* Task instructions *
Could you print the data that follows exactly as given?

Data excerpts
__________________________________________________

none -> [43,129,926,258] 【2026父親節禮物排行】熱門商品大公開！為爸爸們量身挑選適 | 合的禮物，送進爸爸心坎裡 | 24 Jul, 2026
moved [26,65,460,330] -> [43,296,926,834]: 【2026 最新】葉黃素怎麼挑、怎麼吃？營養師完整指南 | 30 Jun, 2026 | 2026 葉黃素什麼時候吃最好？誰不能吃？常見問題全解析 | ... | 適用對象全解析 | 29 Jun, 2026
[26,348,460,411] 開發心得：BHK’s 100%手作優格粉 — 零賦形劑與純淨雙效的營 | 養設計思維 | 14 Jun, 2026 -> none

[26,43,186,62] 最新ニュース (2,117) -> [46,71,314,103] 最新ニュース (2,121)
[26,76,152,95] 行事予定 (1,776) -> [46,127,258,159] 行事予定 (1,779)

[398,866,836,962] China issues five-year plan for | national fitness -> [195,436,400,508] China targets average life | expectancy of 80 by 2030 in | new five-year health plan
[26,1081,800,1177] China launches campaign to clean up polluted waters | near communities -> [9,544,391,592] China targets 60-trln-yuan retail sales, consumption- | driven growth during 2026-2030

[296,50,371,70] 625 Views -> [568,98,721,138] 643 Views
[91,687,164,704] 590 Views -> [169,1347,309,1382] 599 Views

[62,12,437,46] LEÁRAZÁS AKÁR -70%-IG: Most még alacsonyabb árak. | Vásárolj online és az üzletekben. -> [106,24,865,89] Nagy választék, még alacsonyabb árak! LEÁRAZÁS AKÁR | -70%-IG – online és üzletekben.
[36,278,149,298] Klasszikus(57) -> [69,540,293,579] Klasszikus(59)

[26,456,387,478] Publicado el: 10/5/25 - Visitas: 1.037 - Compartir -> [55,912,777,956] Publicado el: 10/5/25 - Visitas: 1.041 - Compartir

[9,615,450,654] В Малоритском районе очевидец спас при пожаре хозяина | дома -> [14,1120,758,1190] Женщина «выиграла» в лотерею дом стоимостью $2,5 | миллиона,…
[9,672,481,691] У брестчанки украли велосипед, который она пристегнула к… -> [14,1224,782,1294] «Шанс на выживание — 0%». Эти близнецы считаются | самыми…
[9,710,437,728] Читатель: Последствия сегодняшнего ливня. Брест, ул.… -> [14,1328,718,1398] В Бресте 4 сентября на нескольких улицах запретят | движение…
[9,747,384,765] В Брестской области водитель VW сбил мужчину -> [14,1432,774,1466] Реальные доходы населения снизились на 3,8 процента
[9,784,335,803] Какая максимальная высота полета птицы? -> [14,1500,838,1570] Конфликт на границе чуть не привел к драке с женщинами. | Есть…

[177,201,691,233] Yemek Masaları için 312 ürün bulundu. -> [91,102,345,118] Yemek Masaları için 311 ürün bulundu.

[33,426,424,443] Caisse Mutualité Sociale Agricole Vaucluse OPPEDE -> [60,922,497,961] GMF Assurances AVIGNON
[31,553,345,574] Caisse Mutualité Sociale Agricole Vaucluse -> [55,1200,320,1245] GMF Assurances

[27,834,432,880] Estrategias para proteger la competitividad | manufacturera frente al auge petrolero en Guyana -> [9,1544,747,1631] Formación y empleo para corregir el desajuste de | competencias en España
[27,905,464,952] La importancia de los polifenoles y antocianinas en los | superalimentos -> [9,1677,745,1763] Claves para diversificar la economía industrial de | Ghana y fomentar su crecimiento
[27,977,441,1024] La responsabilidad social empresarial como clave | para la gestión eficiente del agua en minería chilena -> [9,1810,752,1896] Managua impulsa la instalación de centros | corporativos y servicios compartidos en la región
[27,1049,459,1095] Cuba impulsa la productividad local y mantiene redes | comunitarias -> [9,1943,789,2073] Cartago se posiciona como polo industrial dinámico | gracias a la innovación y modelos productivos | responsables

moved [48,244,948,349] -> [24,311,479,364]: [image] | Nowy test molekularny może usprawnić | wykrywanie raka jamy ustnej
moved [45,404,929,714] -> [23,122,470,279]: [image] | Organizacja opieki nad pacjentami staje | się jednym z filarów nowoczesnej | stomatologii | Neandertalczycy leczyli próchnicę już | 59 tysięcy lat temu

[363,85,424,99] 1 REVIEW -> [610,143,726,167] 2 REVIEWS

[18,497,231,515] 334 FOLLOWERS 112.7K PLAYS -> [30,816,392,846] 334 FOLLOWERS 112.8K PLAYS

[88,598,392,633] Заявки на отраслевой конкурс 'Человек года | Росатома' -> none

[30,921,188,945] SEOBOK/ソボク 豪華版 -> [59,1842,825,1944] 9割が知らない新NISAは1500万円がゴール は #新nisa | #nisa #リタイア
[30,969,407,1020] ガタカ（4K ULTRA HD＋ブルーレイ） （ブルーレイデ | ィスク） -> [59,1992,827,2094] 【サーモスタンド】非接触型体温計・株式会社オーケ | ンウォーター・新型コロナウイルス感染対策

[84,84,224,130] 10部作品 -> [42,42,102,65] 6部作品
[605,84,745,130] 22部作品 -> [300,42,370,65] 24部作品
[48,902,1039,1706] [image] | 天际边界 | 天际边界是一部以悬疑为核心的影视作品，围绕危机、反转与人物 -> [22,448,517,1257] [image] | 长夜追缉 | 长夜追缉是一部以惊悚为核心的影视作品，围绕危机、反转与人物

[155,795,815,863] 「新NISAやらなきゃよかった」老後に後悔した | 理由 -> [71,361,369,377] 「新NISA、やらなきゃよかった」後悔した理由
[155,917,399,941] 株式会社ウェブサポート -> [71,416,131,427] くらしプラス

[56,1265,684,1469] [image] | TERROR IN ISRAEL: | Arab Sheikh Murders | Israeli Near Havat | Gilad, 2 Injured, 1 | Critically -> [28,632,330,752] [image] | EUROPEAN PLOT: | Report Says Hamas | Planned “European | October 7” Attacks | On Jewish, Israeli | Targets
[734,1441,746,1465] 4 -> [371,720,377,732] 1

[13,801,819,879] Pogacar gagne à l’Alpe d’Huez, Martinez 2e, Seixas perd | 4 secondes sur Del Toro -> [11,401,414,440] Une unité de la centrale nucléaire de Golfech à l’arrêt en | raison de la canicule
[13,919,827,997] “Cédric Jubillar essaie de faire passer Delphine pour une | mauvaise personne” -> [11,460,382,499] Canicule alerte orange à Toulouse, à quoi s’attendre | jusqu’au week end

__________________________________________________

* Result of this exercise *
none -> [43,129,926,258] 【2026父親節禮物排行】熱門商品大公開！為爸爸們量身挑選適 | 合的禮物，送進爸爸心坎裡 | 24 Jul, 2026
moved [26,65,460,330] -> [43,296,926,834]: 【2026 最新】葉黃素怎麼挑、怎麼吃？營養師完整指南 | 30 Jun, 2026 | 2026 葉黃素什麼時候吃最好？誰不能吃？常見問題全解析 | ... | 適用對象全解析 | 29 Jun, 2026
[26,348,460,411] 開發心得：BHK’s 100%手作優格粉 — 零賦形劑與純淨雙效的營 | 養設計思維 | 14 Jun, 2026 -> none

[26,43,186,62] 最新ニュース (2,117) -> [46,71,314,103] 最新ニュース (2,121)
[26,76,152,95] 行事予定 (1,776) -> [46,127,258,159] 行事予定 (1,779)

[398,866,836,962] China issues five-year plan for | national fitness -> [195,436,400,508] China targets average life | expectancy of 80 by 2030 in | new five-year health plan
[26,1081,800,1177] China launches campaign to clean up polluted waters | near communities -> [9,544,391,592] China targets 60-trln-yuan retail sales, consumption- | driven growth during 2026-2030

[296,50,371,70] 625 Views -> [568,98,721,138] 643 Views
[91,687,164,704] 590 Views -> [169,1347,309,1382] 599 Views

[62,12,437,46] LEÁRAZÁS AKÁR -70%-IG: Most még alacsonyabb árak. | Vásárolj online és az üzletekben. -> [106,24,865,89] Nagy választék, még alacsonyabb árak! LEÁRAZÁS AKÁR | -70%-IG – online és üzletekben.
[36,278,149,298] Klasszikus(57) -> [69,540,293,579] Klasszikus(59)

[26,456,387,478] Publicado el: 10/5/25 - Visitas: 1.037 - Compartir -> [55,912,777,956] Publicado el: 10/5/25 - Visitas: 1.041 - Compartir

[9,615,450,654] В Малоритском районе очевидец спас при пожаре хозяина | дома -> [14,1120,758,1190] Женщина «выиграла» в лотерею дом стоимостью $2,5 | миллиона,…
[9,672,481,691] У брестчанки украли велосипед, который она пристегнула к… -> [14,1224,782,1294] «Шанс на выживание — 0%». Эти близнецы считаются | самыми…
[9,710,437,728] Читатель: Последствия сегодняшнего ливня. Брест, ул.… -> [14,1328,718,1398] В Бресте 4 сентября на нескольких улицах запретят | движение…
[9,747,384,765] В Брестской области водитель VW сбил мужчину -> [14,1432,774,1466] Реальные доходы населения снизились на 3,8 процента
[9,784,335,803] Какая максимальная высота полета птицы? -> [14,1500,838,1570] Конфликт на границе чуть не привел к драке с женщинами. | Есть…

[177,201,691,233] Yemek Masaları için 312 ürün bulundu. -> [91,102,345,118] Yemek Masaları için 311 ürün bulundu.

[33,426,424,443] Caisse Mutualité Sociale Agricole Vaucluse OPPEDE -> [60,922,497,961] GMF Assurances AVIGNON
[31,553,345,574] Caisse Mutualité Sociale Agricole Vaucluse -> [55,1200,320,1245] GMF Assurances

[27,834,432,880] Estrategias para proteger la competitividad | manufacturera frente al auge petrolero en Guyana -> [9,1544,747,1631] Formación y empleo para corregir el desajuste de | competencias en España
[27,905,464,952] La importancia de los polifenoles y antocianinas en los | superalimentos -> [9,1677,745,1763] Claves para diversificar la economía industrial de | Ghana y fomentar su crecimiento
[27,977,441,1024] La responsabilidad social empresarial como clave | para la gestión eficiente del agua en minería chilena -> [9,1810,752,1896] Managua impulsa la instalación de centros | corporativos y servicios compartidos en la región
[27,1049,459,1095] Cuba impulsa la productividad local y mantiene redes | comunitarias -> [9,1943,789,2073] Cartago se posiciona como polo industrial dinámico | gracias a la innovación y modelos productivos | responsables

moved [48,244,948,349] -> [24,311,479,364]: [image] | Nowy test molekularny może usprawnić | wykrywanie raka jamy ustnej
moved [45,404,929,714] -> [23,122,470,279]: [image] | Organizacja opieki nad pacjentami staje | się jednym z filarów nowoczesnej | stomatologii | Neandertalczycy leczyli próchnicę już | 59 tysięcy lat temu

[363,85,424,99] 1 REVIEW -> [610,143,726,167] 2 REVIEWS

[18,497,231,515] 334 FOLLOWERS 112.7K PLAYS -> [30,816,392,846] 334 FOLLOWERS 112.8K PLAYS

[88,598,392,633] Заявки на отраслевой конкурс 'Человек года | Росатома' -> none

[30,921,188,945] SEOBOK/ソボク 豪華版 -> [59,1842,825,1944] 9割が知らない新NISAは1500万円がゴール は #新nisa | #nisa #リタイア
[30,969,407,1020] ガタカ（4K ULTRA HD＋ブルーレイ） （ブルーレイデ | ィスク） -> [59,1992,827,2094] 【サーモスタンド】非接触型体温計・株式会社オーケ | ンウォーター・新型コロナウイルス感染対策

[84,84,224,130] 10部作品 -> [42,42,102,65] 6部作品
[605,84,745,130] 22部作品 -> [300,42,370,65] 24部作品
[48,902,1039,1706] [image] | 天际边界 | 天际边界是一部以悬疑为核心的影视作品，围绕危机、反转与人物 -> [22,448,517,1257] [image] | 长夜追缉 | 长夜追缉是一部以惊悚为核心的影视作品，围绕危机、反转与人物

[155,795,815,863] 「新NISAやらなきゃよかった」老後に後悔した | 理由 -> [71,361,369,377] 「新NISA、やらなきゃよかった」後悔した理由
[155,917,399,941] 株式会社ウェブサポート -> [71,416,131,427] くらしプラス

[56,1265,684,1469] [image] | TERROR IN ISRAEL: | Arab Sheikh Murders | Israeli Near Havat | Gilad, 2 Injured, 1 | Critically -> [28,632,330,752] [image] | EUROPEAN PLOT: | Report Says Hamas | Planned “European | October 7” Attacks | On Jewish, Israeli | Targets
[734,1441,746,1465] 4 -> [371,720,377,732] 1

[13,801,819,879] Pogacar gagne à l’Alpe d’Huez, Martinez 2e, Seixas perd | 4 secondes sur Del Toro -> [11,401,414,440] Une unité de la centrale nucléaire de Golfech à l’arrêt en | raison de la canicule
[13,919,827,997] “Cédric Jubillar essaie de faire passer Delphine pour une | mauvaise personne” -> [11,460,382,499] Canicule alerte orange à Toulouse, à quoi s’attendre | jusqu’au week end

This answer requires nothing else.